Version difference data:
- Opening Delimiter -

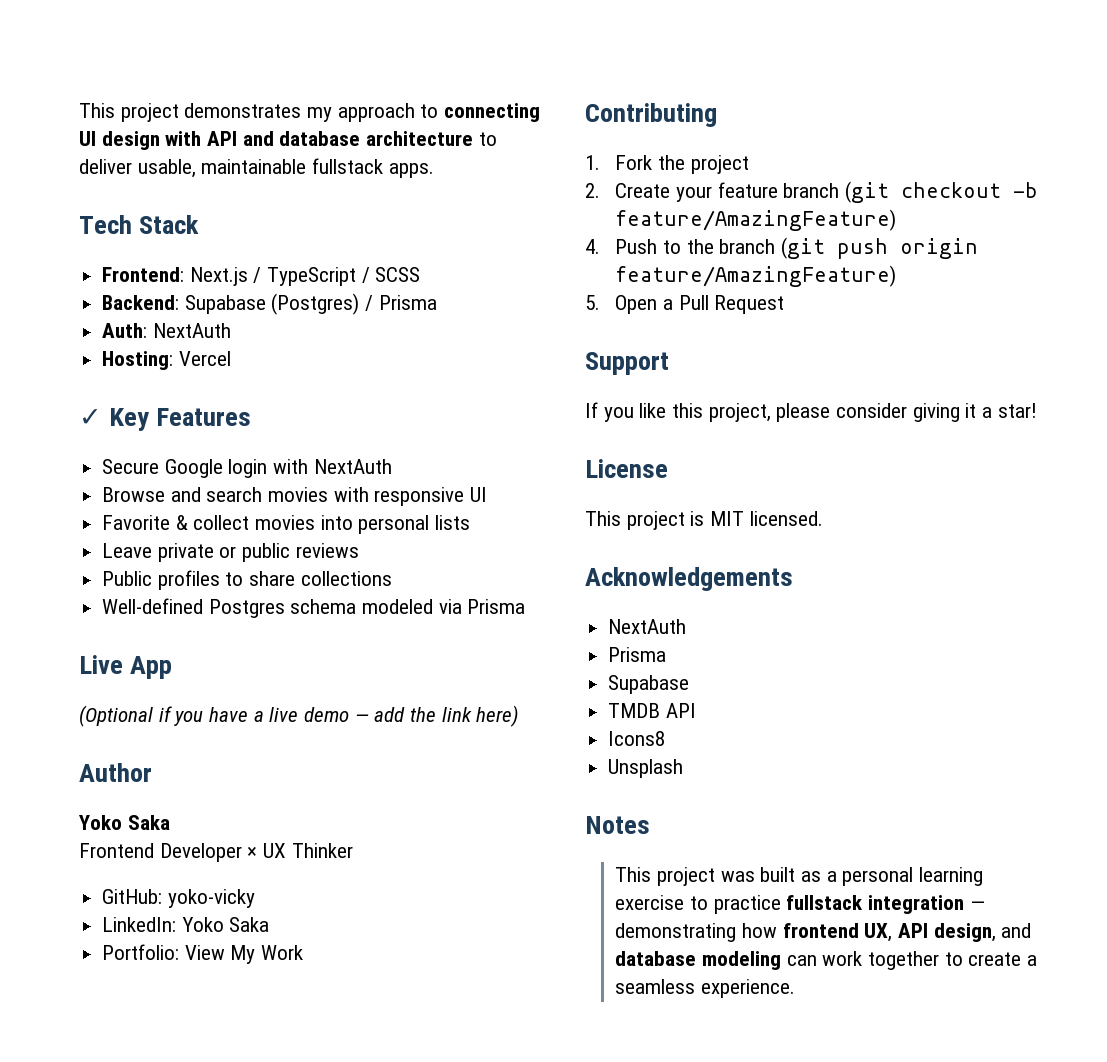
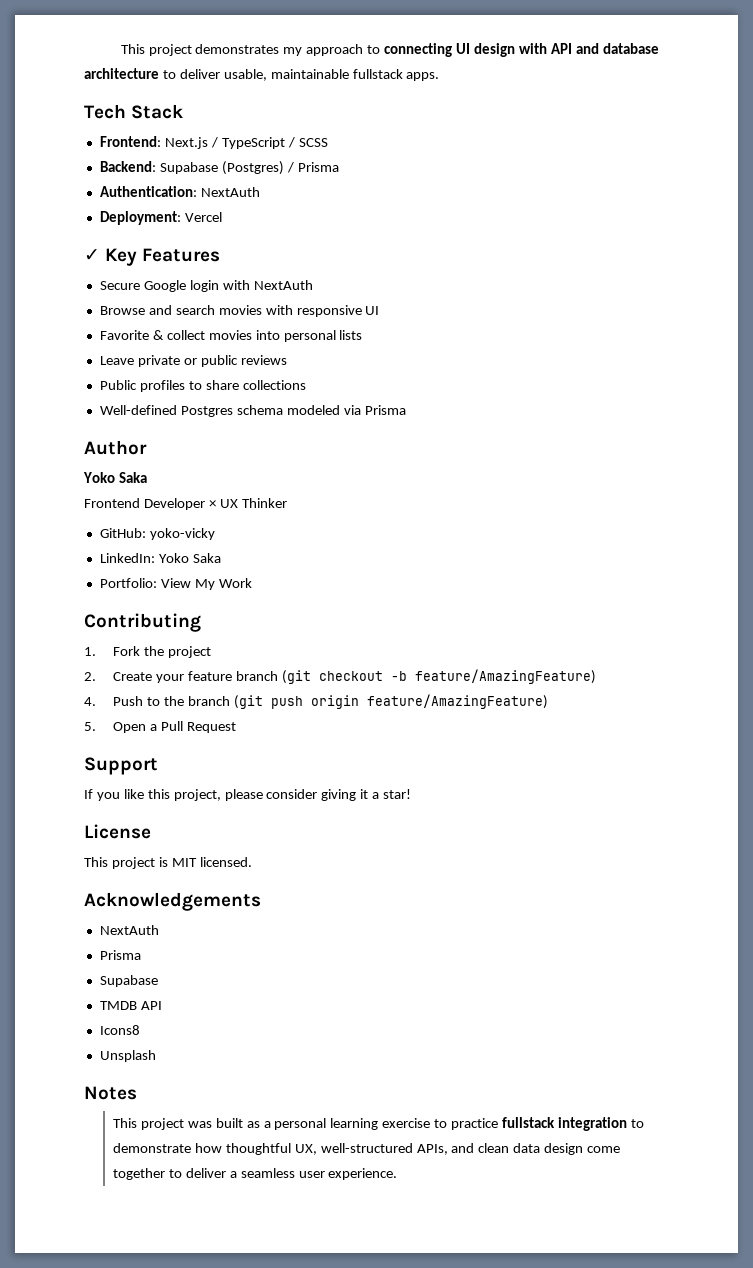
- Auth: NextAuth
- Hosting: Vercel
+ Authentication: NextAuth
+ Deployment: Vercel
- Live App
- (Optional if you have a live demo — add the link here)
- This project was built as a personal learning exercise to practice fullstack integration — demonstrating how frontend UX, API design, and database modeling can work together to create a seamless experience.
+ This project was built as a personal learning exercise to practice fullstack integration to demonstrate how thoughtful UX, well-structured APIs, and clean data design come together to deliver a seamless user experience.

- Closing Delimiter -

--- Exercise requirements ---
Retype the records in full. Do not carry over the images.

--- Response area ---
- Auth: NextAuth
- Hosting: Vercel
+ Authentication: NextAuth
+ Deployment: Vercel
- Live App
- (Optional if you have a live demo — add the link here)
- This project was built as a personal learning exercise to practice fullstack integration — demonstrating how frontend UX, API design, and database modeling can work together to create a seamless experience.
+ This project was built as a personal learning exercise to practice fullstack integration to demonstrate how thoughtful UX, well-structured APIs, and clean data design come together to deliver a seamless user experience.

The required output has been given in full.